问题
I'm interested in a fast method for "expanding bits," which can be defined as the following:
- Let B be a binary number with n bits, i.e. B \in {0,1}^n
- Let P be the position of all 1/true bits in B, i.e.
1 << p[i] & B == 1
, and |P|=k - For another given number, A \in {0,1}^k, let Ap be the bit-expanded form of A given B, such that
Ap[j] == A[j] << p[j]
. - The result of the "bit expansion" is Ap.
A couple examples:
- Given B: 0010 1110, A: 0110, then Ap should be 0000 1100
- Given B: 1001 1001, A: 1101, then Ap should be 1001 0001
Following is a straightforward algorithm, but I can't help shake the feeling that there's a faster/easier way to do this.
unsigned int expand_bits(unsigned int A, unsigned int B, int n) {
int k = popcount(B); // cuda function, but there are good methods for this
unsigned int Ap = 0;
int j = k-1;
// Starting at the most significant bit,
for (int i = n - 1; i >= 0; --i) {
Ap <<= 1;
// if B is 1, add the value at A[j] to Ap, decrement j.
if (B & (1 << i)) {
Ap += (A >> j--) & 1;
}
}
return Ap;
}
回答1:
The question appears to be asking for a CUDA emulation of the BMI2 instruction PDEP
, which takes a source operand a
, and deposits its bits based on the positions of the 1-bits of a mask b
. There is no hardware support for an identical, or a similar, operation on currently shipping GPUs; that is, up to and including the Maxwell architecture.
I am assuming, based on the two examples given, that the mask b
in general is sparse, and that we can minimize work by only iterating over the 1-bits of b
. This could cause divergent branches on the GPU, but the exact trade-off in performance is unknown without knowledge of a specific use case.
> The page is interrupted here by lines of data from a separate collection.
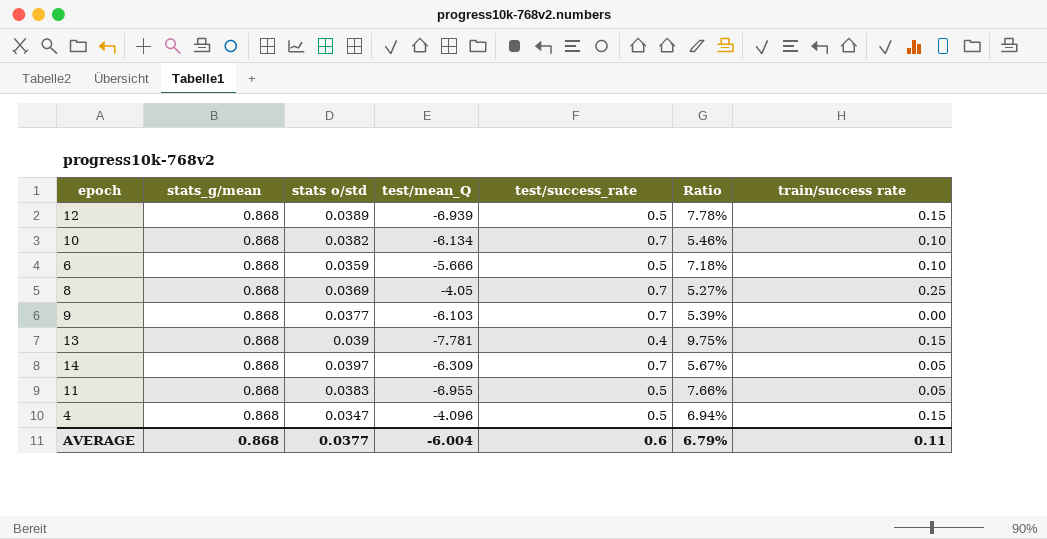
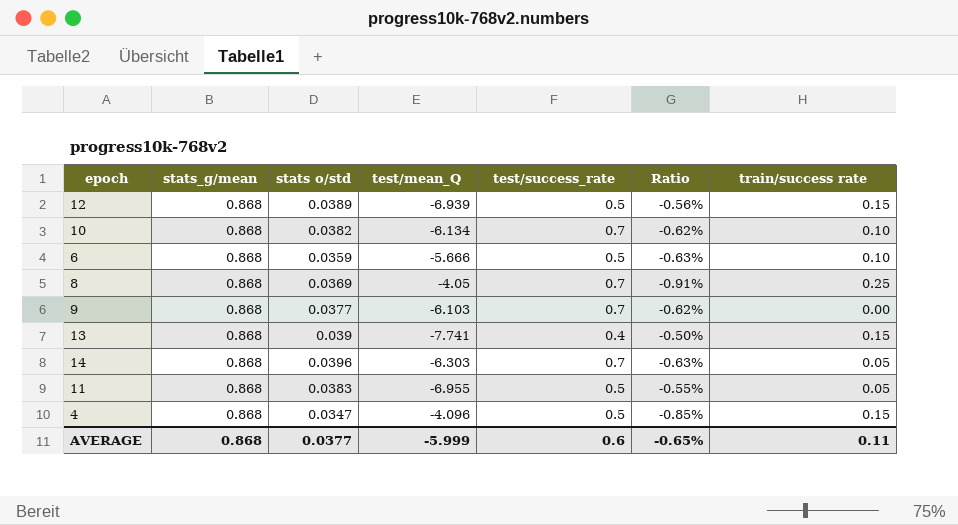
column Ratio | formula: [stats o/std] / [test/success_rate] -> [stats o/std] / [test/mean_Q]
13 | test/mean_Q: -7.781 -> -7.741
14 | stats o/std: 0.0397 -> 0.0396
14 | test/mean_Q: -6.309 -> -6.303
AVERAGE | test/mean_Q: -6.004 -> -5.999
AVERAGE | Ratio: 6.79% -> -0.65%

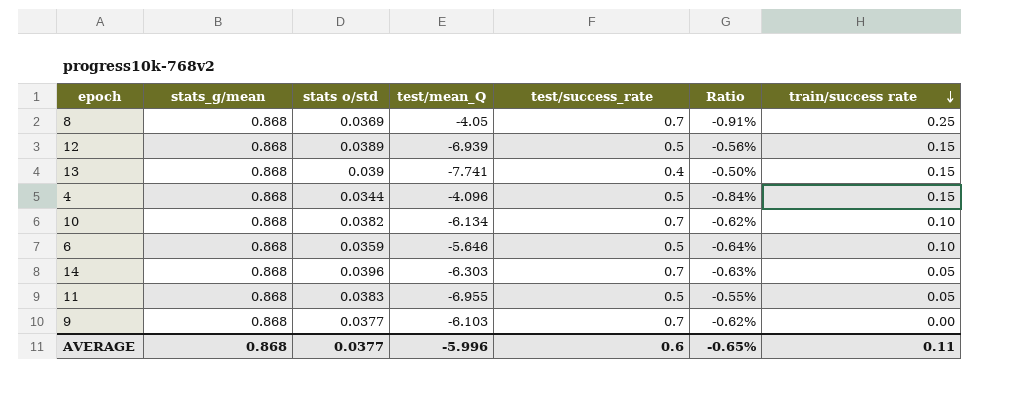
row order: none -> train/success rate descending
4 | stats o/std: 0.0347 -> 0.0344
4 | Ratio: -0.85% -> -0.84%
6 | test/mean_Q: -5.666 -> -5.646
6 | Ratio: -0.63% -> -0.64%
AVERAGE | test/mean_Q: -5.999 -> -5.996

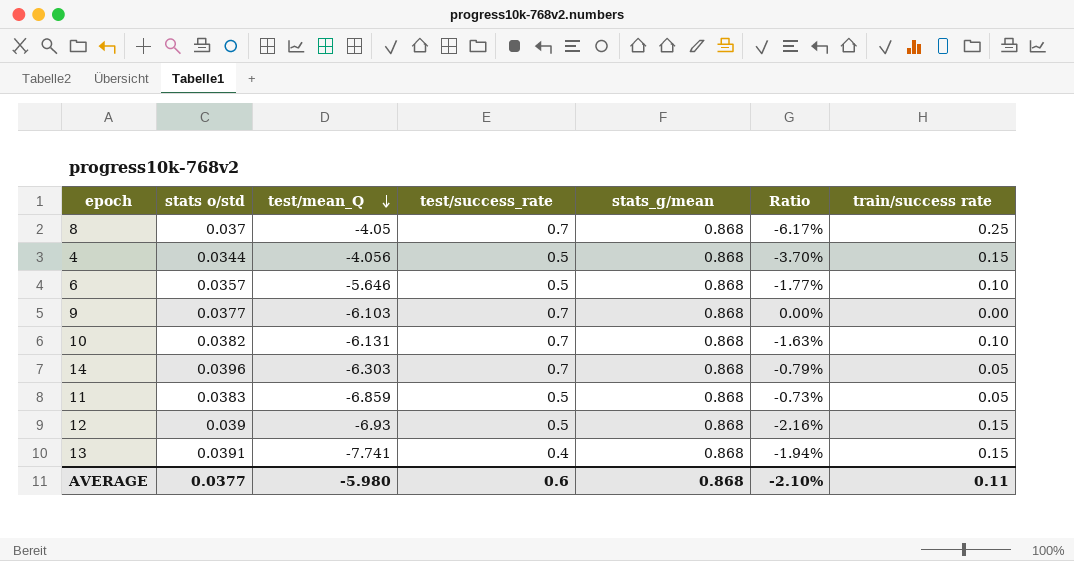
row order: train/success rate descending -> test/mean_Q descending
column stats_g/mean | position: 2 -> 5
column Ratio | formula: [stats o/std] / [test/mean_Q] -> [train/success rate] / [test/mean_Q]
8 | stats o/std: 0.0369 -> 0.037
4 | test/mean_Q: -4.096 -> -4.056
6 | stats o/std: 0.0359 -> 0.0357
10 | test/mean_Q: -6.134 -> -6.131
11 | test/mean_Q: -6.955 -> -6.859
12 | stats o/std: 0.0389 -> 0.039
12 | test/mean_Q: -6.939 -> -6.93
13 | stats o/std: 0.039 -> 0.0391
AVERAGE | test/mean_Q: -5.996 -> -5.980
AVERAGE | Ratio: -0.65% -> -2.10%

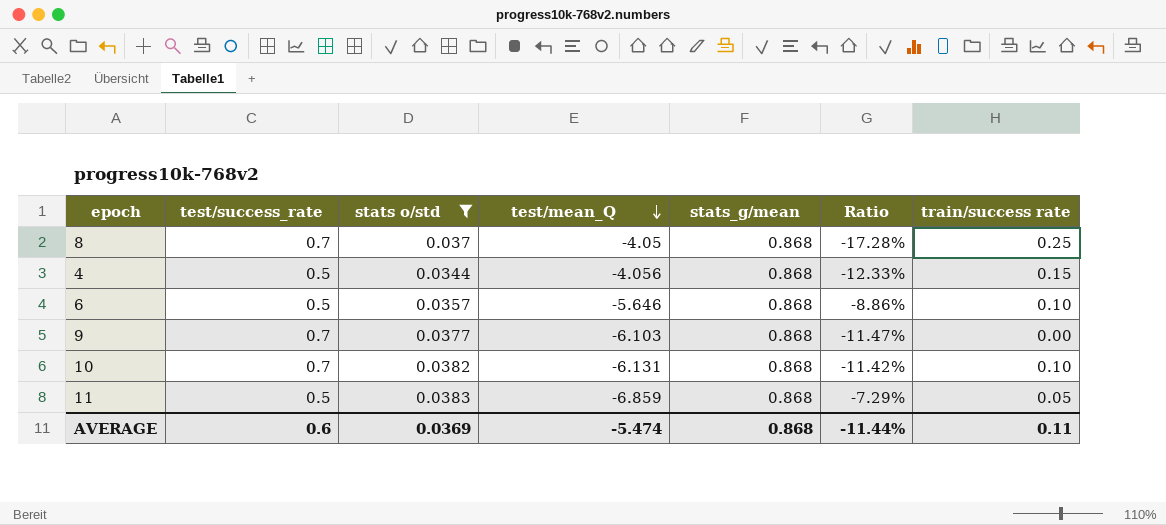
filter: none -> stats o/std <= 0.0383
column test/success_rate | position: 4 -> 2
column Ratio | formula: [train/success rate] / [test/mean_Q] -> [test/success_rate] / [test/mean_Q]
AVERAGE | stats o/std: 0.0377 -> 0.0369
AVERAGE | test/mean_Q: -5.980 -> -5.474
AVERAGE | Ratio: -2.10% -> -11.44%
For now, I am assuming that the exploitation of sparsity in the mask b
has a stronger positive influence on performance compared to the negative impact of divergence.
In the emulation code below, I have reduced the use of potentially "expensive" shift operations, instead relying mostly on simple ALU instructions. On various GPUs, shift instructions are executed with lower throughput than simple integer arithmetic. I have retained a single shift, off the critical path through the code, to avoid becoming execution limited by the arithmetic units. If desired, the expression 1U << i
can be replaced by addition: introduce a variable m
that is initialized to 1
before the loop and doubled each time through the loop.
The basic idea is to isolate each 1-bit of mask b
in turn (starting at the least significant end), AND it with the value of the i-th bit of a
, and incorporate the result into the expanded destination. After a 1-bit from b
has been used, we remove it from the mask, and iterate until the mask becomes zero.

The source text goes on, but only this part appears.